Having worn a hole in the grass yesterday with all our comings and goings, Saturday was more leisurely as we camped out at the Main Stage. Having been sidetracked by the cider tent, we made it just in time to see Gogol Bordello and danced along to their infectious Gypsy Punk. Straight after were Gossip, with Beth Ditto on top form, both with her vocals and her banter, and the crowd loved her for it. Maximo Park woke up the largely North-Eastern contingent of the crowd, and we joined a bunch of Geordies who seemed to know the words to each song better than the ever-energetic Paul Smith. Interpol brought the tempo down, but kept the excitement high, playing a fair mix of old and new. Caleb’s distinctive voice made Kings Of Leon’s set all that more special, and the crowd watched enraptured. Finally, Razorlight played a set that sat somewhere around normal. Enjoyable though it was, you sometimes wish the non-Borrell members had the opportunity to take centre stage.

The final day began with another lucky find: The Gentlemen opening the Topman Stage. Enticed in by the lamp they had casually plugged in behind the guitarist, the band were as Kaiser Chiefs must have been before NME plastered them everywhere. On the Main Stage, The Dead 60s looked a bit more chav-like than expected, and were enjoyable, save for their general refusal to play tracks from their first album. The Noisettes, on the NME/Radio1 stage looked like Amy Winehouse with more energy and a smaller band – they soon had the guys at the front bouncing away. Passing the Dance Arena, we caught the last couple of songs by Does It Offend You, Yeah? , who ended their set with a five-man stage dive, having trashed their instruments. Good Shoes, back on NME/Radio1 were surprisingly catchy and are a support band to look out for. On the Main Stage, The Shins focussed on new music, but rounded off their set with a well-received rendition of “So Says I”. The Young Knives brought a touch of farmer-chic to NME/Radio 1 and inspired a surprising amount of audience participation. Following act Pigeon Detectives rocked the tent, as frontman Matt encouraged chants of ‘Yorkshire! Yorkshire!’ and general audience participation, right from opening track “I Found Out”. Then it was a jog back to the Main Stage to see the end of Panic! At The Disco’s set (where’s the Emo gone? They actually seemed like a normal band!). Next up was the massively disappointing Bloc Party, who just didn’t seem at all bothered – crowd favourites “Helicopter” and “The Prayer” were rushed – and Kele seemed annoyed at being so far away from London.

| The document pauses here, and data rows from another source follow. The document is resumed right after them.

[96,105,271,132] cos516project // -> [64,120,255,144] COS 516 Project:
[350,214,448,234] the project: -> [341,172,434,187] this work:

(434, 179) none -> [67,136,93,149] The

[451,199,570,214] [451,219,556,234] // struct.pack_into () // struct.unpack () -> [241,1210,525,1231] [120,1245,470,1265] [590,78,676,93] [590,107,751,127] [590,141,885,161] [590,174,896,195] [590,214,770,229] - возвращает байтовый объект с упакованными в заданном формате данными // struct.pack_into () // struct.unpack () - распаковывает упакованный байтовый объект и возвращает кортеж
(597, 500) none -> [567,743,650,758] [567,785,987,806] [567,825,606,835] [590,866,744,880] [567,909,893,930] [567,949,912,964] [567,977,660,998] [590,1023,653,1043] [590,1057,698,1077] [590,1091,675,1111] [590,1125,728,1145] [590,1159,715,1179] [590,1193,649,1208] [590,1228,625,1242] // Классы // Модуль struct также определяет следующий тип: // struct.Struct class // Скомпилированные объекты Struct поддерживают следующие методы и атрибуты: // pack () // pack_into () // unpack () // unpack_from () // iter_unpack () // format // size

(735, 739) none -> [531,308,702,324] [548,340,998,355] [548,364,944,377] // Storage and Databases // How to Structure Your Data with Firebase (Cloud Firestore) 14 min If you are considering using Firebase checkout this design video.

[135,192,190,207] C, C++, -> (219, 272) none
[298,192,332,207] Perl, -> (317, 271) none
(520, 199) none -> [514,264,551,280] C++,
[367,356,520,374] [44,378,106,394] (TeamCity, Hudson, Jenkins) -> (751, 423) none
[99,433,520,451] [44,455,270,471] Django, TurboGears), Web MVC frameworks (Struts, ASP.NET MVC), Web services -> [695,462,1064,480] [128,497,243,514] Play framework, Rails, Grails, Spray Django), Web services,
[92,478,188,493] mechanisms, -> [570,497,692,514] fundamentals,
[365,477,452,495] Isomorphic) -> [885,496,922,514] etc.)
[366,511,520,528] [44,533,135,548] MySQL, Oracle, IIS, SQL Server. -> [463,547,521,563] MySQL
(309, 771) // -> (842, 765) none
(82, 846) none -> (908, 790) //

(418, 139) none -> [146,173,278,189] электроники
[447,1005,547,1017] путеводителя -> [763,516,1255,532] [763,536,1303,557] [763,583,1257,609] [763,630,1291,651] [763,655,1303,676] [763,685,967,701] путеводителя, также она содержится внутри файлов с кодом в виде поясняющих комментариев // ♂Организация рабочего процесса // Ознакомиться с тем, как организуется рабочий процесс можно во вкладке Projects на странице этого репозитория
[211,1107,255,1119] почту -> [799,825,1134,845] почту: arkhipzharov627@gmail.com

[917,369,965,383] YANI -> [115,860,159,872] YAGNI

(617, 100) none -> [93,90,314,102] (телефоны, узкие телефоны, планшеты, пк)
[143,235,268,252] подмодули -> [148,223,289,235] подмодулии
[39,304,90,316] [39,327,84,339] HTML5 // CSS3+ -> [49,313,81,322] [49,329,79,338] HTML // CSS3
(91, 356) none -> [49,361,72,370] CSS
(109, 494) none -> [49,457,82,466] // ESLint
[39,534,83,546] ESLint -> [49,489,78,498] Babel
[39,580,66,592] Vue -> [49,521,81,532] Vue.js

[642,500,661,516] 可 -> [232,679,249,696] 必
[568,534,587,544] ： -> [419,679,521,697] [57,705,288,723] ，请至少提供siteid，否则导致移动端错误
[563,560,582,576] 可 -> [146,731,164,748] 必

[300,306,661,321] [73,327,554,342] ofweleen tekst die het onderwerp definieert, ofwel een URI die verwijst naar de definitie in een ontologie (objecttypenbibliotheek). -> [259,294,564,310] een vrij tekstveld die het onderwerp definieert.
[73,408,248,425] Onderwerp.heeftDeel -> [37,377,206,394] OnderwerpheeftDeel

The night proper started with The Twang on NME/Radio 1, who opened their set with their best-known tracks and stood out with their double-frontman approach. Back at the Main Stage for the Festival finale, and the Arcade Fire entourage captivated the audience and inspired mass swaying across the field. Closing the show were the excellent Red Hot Chilli Peppers, who, despite clearly being tired from the end of a long tour, combined old and new tracks and still showed great energy onstage. Highlight of the night was tens of thousands out-singing Anthony Kiedis in the chorus of “By The Way”.